| Work request |
This exercise calls for duplicating every entry below exactly, without the images.

| Records for this task |
========================================================================

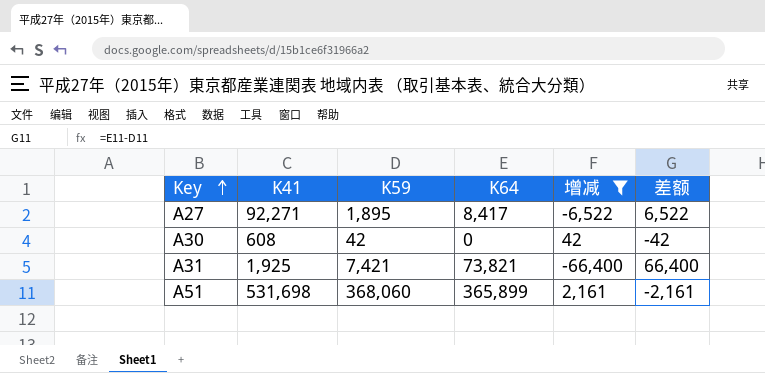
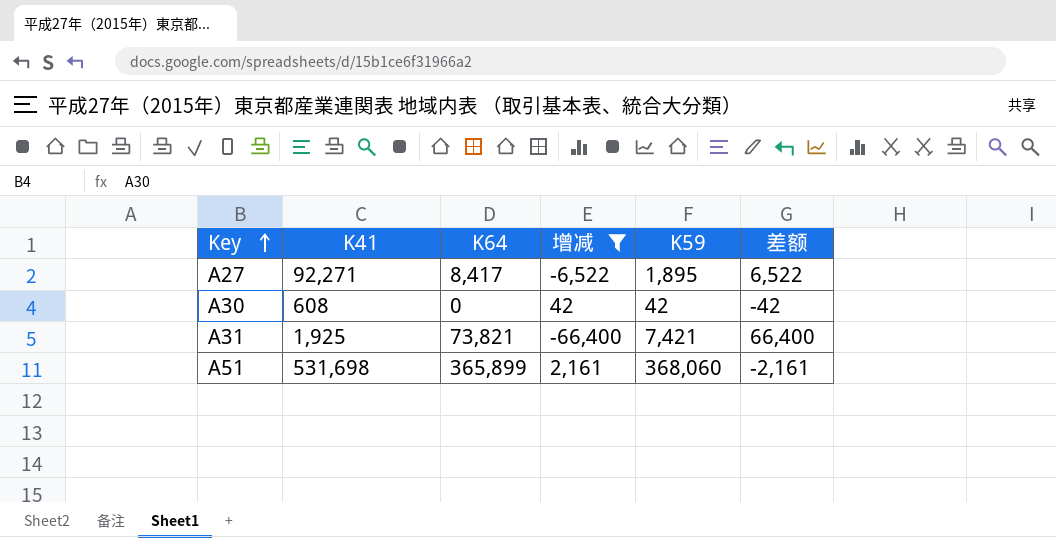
column K59 | position: 3 -> 5

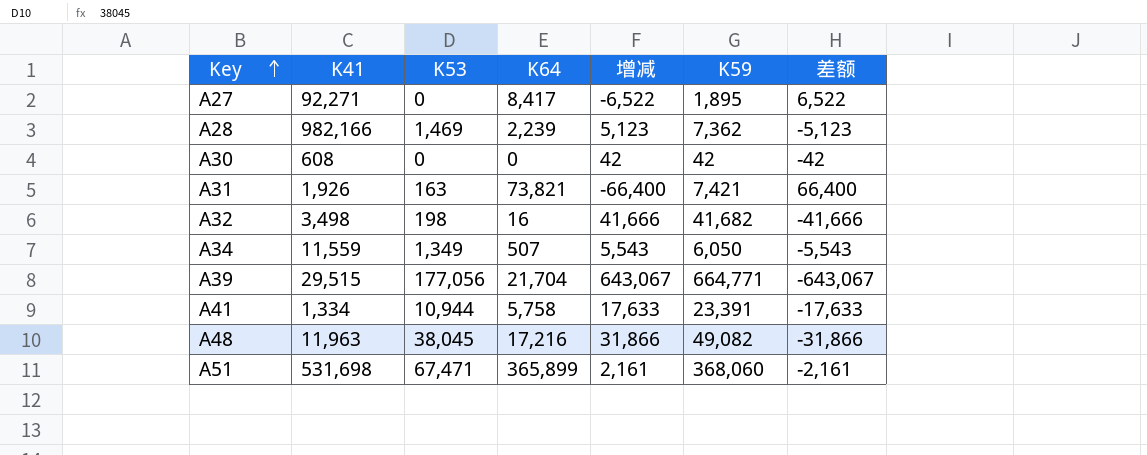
filter: 增减 <= 2,161 -> none
column K53 | position: none -> 3
A31 | K41: 1,925 -> 1,926

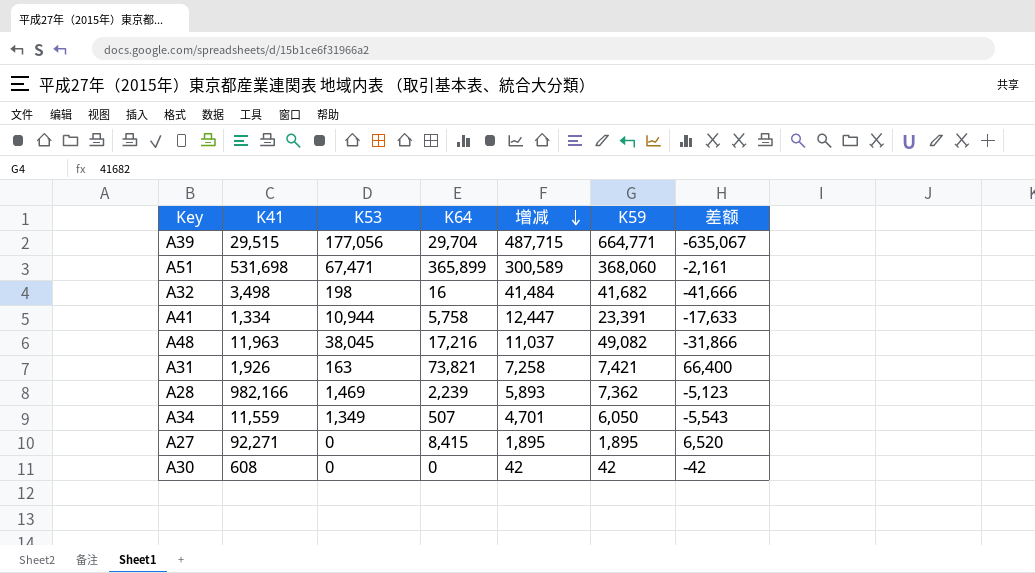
row order: Key ascending -> 增减 descending
column 增减 | formula: [K59] - [K64] -> [K59] - [K53]
A39 | K64: 21,704 -> 29,704
A39 | 差额: -643,067 -> -635,067
A27 | K64: 8,417 -> 8,415
A27 | 差额: 6,522 -> 6,520

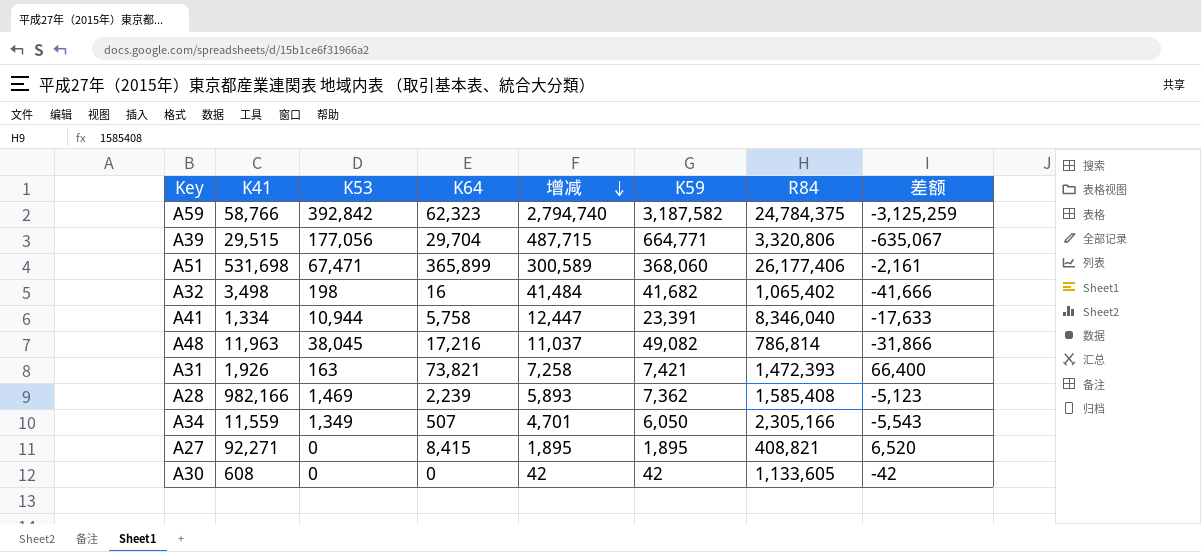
column R84 | position: none -> 7
row A59: none -> 58,766 | 392,842 | 62,323 | 2,794,740 | 3,187,582 | 24,784,375 | -3,125,259

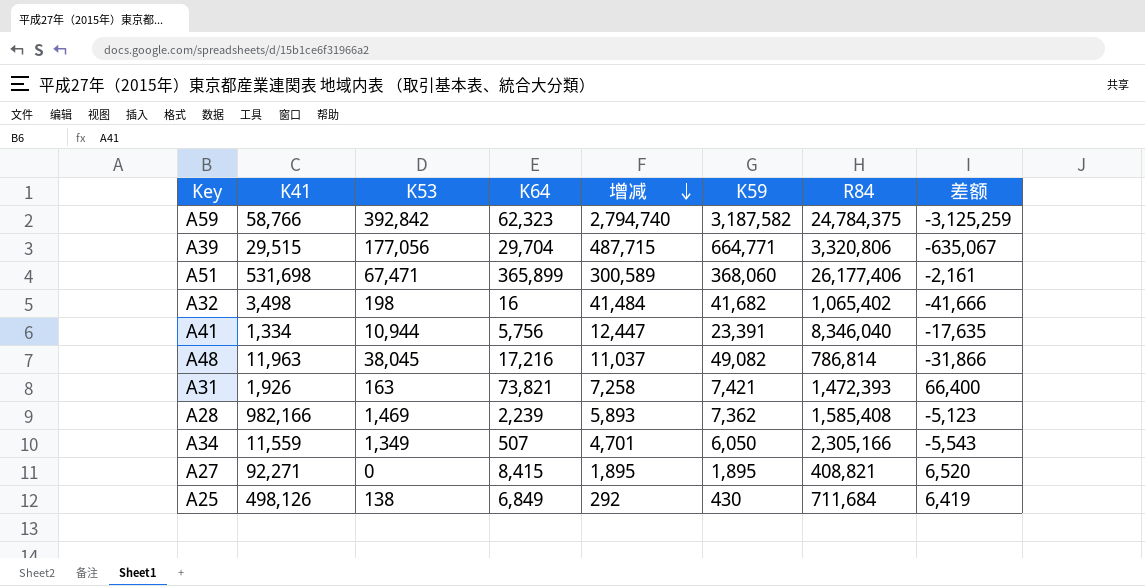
row A30: 608 | 0 | 0 | 42 | 42 | 1,133,605 | -42 -> none
A41 | K64: 5,758 -> 5,756
A41 | 差额: -17,633 -> -17,635
row A25: none -> 498,126 | 138 | 6,849 | 292 | 430 | 711,684 | 6,419

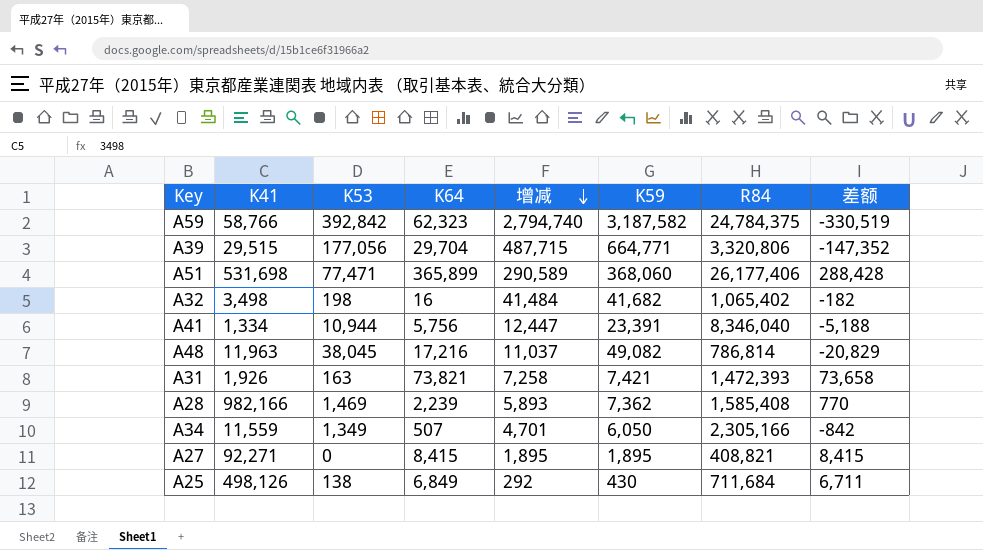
column 差额 | formula: [K64] - [K59] -> [K64] - [K53]
A51 | K53: 67,471 -> 77,471
A51 | 增减: 300,589 -> 290,589

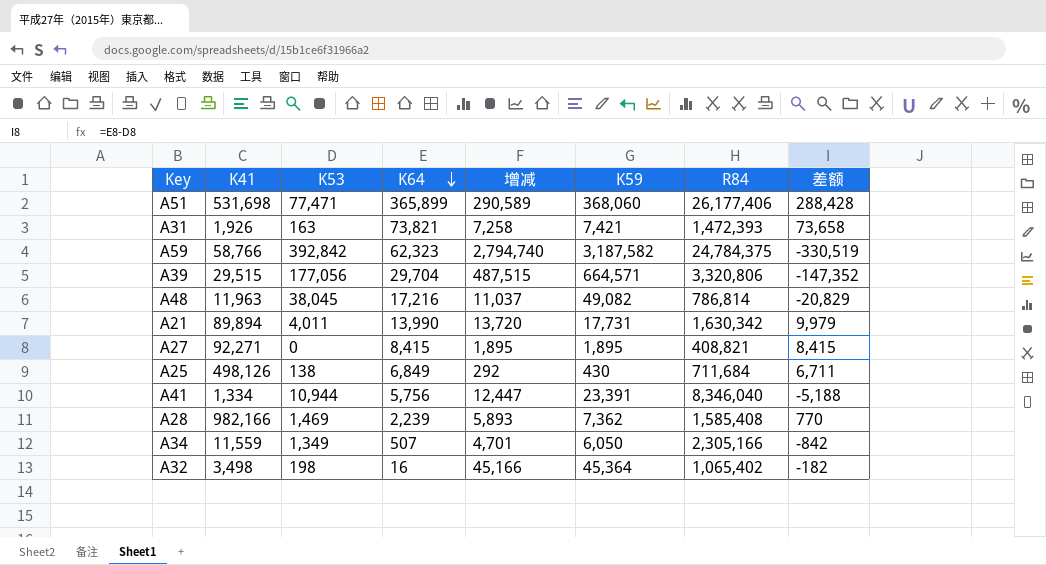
row order: 增减 descending -> K64 descending
A39 | 增减: 487,715 -> 487,515
A39 | K59: 664,771 -> 664,571
row A21: none -> 89,894 | 4,011 | 13,990 | 13,720 | 17,731 | 1,630,342 | 9,979
A32 | 增减: 41,484 -> 45,166
A32 | K59: 41,682 -> 45,364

========================================================================

| Written answer |
column K59 | position: 3 -> 5

filter: 增减 <= 2,161 -> none
column K53 | position: none -> 3
A31 | K41: 1,925 -> 1,926

row order: Key ascending -> 增减 descending
column 增减 | formula: [K59] - [K64] -> [K59] - [K53]
A39 | K64: 21,704 -> 29,704
A39 | 差额: -643,067 -> -635,067
A27 | K64: 8,417 -> 8,415
A27 | 差额: 6,522 -> 6,520

column R84 | position: none -> 7
row A59: none -> 58,766 | 392,842 | 62,323 | 2,794,740 | 3,187,582 | 24,784,375 | -3,125,259

row A30: 608 | 0 | 0 | 42 | 42 | 1,133,605 | -42 -> none
A41 | K64: 5,758 -> 5,756
A41 | 差额: -17,633 -> -17,635
row A25: none -> 498,126 | 138 | 6,849 | 292 | 430 | 711,684 | 6,419

column 差额 | formula: [K64] - [K59] -> [K64] - [K53]
A51 | K53: 67,471 -> 77,471
A51 | 增减: 300,589 -> 290,589

row order: 增减 descending -> K64 descending
A39 | 增减: 487,715 -> 487,515
A39 | K59: 664,771 -> 664,571
row A21: none -> 89,894 | 4,011 | 13,990 | 13,720 | 17,731 | 1,630,342 | 9,979
A32 | 增减: 41,484 -> 45,166
A32 | K59: 41,682 -> 45,364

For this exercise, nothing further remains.